• _YOUR ASSIGNMENT_: Reproduce the entries below exactly, but only from the line containing "Career, and Impact</h1>" to the line containing "0 3px,#555 3px", inclusive.

Web page edit records:
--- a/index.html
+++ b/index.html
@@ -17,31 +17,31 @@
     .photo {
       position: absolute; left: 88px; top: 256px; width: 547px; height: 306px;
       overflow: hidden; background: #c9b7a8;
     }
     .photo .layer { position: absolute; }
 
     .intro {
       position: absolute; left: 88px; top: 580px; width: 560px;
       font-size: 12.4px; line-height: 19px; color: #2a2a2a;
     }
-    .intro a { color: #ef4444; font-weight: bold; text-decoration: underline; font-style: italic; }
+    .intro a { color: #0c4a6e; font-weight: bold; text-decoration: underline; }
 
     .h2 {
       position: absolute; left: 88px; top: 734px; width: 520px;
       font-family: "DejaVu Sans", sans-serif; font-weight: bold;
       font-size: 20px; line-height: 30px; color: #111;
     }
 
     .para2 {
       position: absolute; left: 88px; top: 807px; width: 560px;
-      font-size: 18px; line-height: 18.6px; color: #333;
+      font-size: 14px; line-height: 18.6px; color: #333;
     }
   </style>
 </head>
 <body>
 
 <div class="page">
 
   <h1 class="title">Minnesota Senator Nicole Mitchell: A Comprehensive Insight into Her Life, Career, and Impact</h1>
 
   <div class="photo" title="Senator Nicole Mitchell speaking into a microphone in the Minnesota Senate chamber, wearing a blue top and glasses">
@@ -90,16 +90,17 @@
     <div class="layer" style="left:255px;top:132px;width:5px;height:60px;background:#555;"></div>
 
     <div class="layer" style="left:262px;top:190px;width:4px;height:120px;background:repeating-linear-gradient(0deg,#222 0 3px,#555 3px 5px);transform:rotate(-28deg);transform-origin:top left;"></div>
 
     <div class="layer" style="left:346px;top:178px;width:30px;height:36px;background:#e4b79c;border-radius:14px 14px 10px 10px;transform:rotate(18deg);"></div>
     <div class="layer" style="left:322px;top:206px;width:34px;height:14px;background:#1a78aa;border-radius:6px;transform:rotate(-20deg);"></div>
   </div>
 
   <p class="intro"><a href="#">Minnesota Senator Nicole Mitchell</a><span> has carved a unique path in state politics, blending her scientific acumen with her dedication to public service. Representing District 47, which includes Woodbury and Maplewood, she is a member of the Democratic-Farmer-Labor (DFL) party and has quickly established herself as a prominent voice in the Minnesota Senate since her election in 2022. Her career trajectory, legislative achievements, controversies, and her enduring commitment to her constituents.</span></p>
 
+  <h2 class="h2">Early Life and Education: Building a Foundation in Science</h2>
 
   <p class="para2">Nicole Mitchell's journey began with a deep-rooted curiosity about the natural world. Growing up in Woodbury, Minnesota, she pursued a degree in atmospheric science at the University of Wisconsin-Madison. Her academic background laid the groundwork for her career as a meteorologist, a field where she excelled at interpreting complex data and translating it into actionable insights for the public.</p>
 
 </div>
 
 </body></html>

...

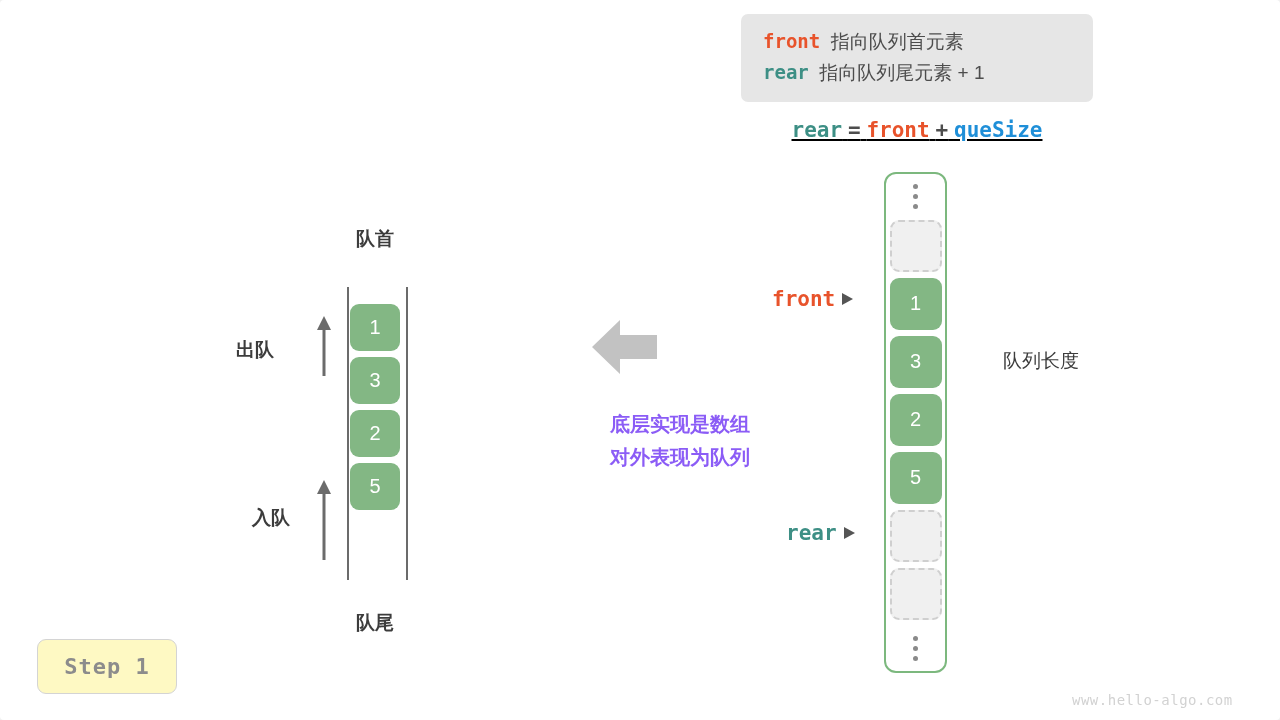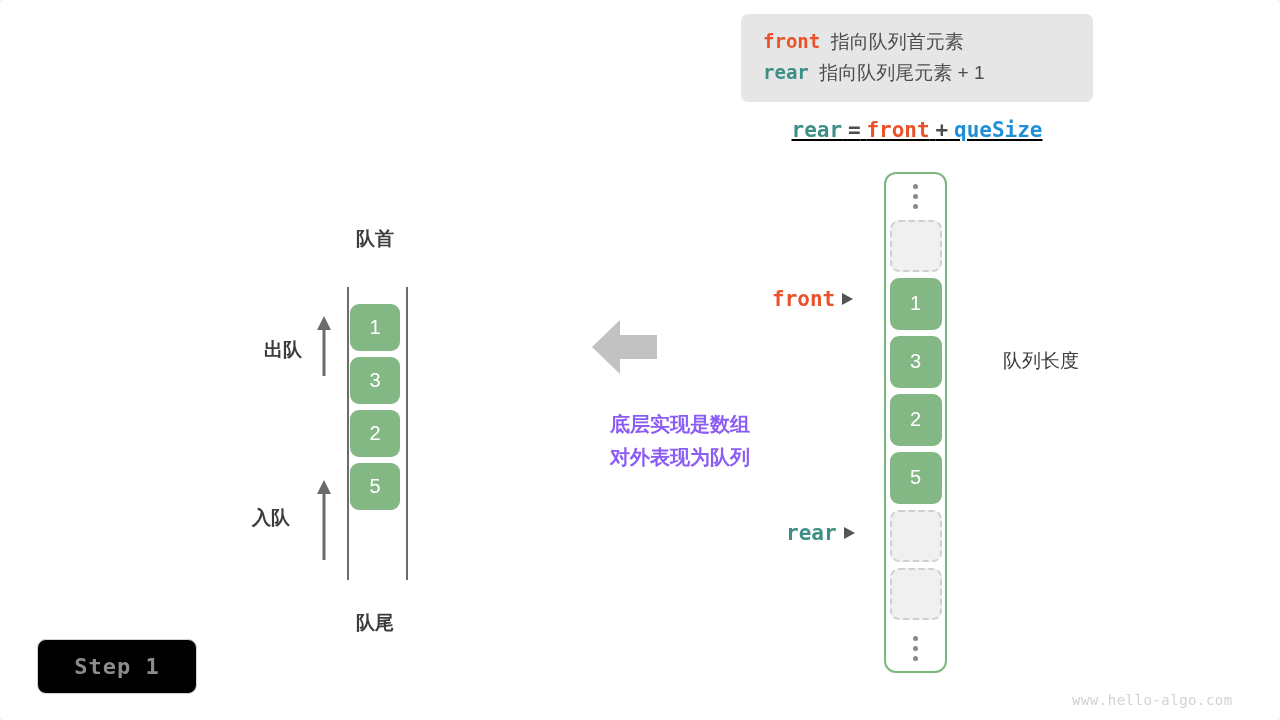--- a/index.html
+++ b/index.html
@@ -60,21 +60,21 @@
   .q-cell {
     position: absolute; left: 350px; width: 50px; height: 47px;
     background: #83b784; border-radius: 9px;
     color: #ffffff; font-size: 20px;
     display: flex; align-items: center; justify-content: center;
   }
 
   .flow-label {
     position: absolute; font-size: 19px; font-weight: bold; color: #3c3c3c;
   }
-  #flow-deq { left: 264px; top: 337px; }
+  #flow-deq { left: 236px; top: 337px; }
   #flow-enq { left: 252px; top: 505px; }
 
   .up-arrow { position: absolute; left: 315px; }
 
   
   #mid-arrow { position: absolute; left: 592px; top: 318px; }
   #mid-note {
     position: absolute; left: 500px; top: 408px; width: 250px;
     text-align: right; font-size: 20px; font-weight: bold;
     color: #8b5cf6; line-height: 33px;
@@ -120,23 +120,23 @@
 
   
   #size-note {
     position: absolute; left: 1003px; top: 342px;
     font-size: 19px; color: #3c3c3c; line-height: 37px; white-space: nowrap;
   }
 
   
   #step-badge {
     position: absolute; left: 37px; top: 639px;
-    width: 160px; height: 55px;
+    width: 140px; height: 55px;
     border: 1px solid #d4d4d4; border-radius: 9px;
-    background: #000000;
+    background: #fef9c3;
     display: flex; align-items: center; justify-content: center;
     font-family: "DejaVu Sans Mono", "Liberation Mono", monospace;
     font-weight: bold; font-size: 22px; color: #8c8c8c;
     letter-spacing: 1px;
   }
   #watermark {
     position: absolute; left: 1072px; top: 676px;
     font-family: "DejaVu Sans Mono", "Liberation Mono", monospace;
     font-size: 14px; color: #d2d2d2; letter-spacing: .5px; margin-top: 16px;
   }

• _EXPECTED OUTPUT_:
   <h1 class="title">Minnesota Senator Nicole Mitchell: A Comprehensive Insight into Her Life, Career, and Impact</h1>
 
   <div class="photo" title="Senator Nicole Mitchell speaking into a microphone in the Minnesota Senate chamber, wearing a blue top and glasses">
@@ -90,16 +90,17 @@
     <div class="layer" style="left:255px;top:132px;width:5px;height:60px;background:#555;"></div>
 
     <div class="layer" style="left:262px;top:190px;width:4px;height:120px;background:repeating-linear-gradient(0deg,#222 0 3px,#555 3px 5px);transform:rotate(-28deg);transform-origin:top left;"></div>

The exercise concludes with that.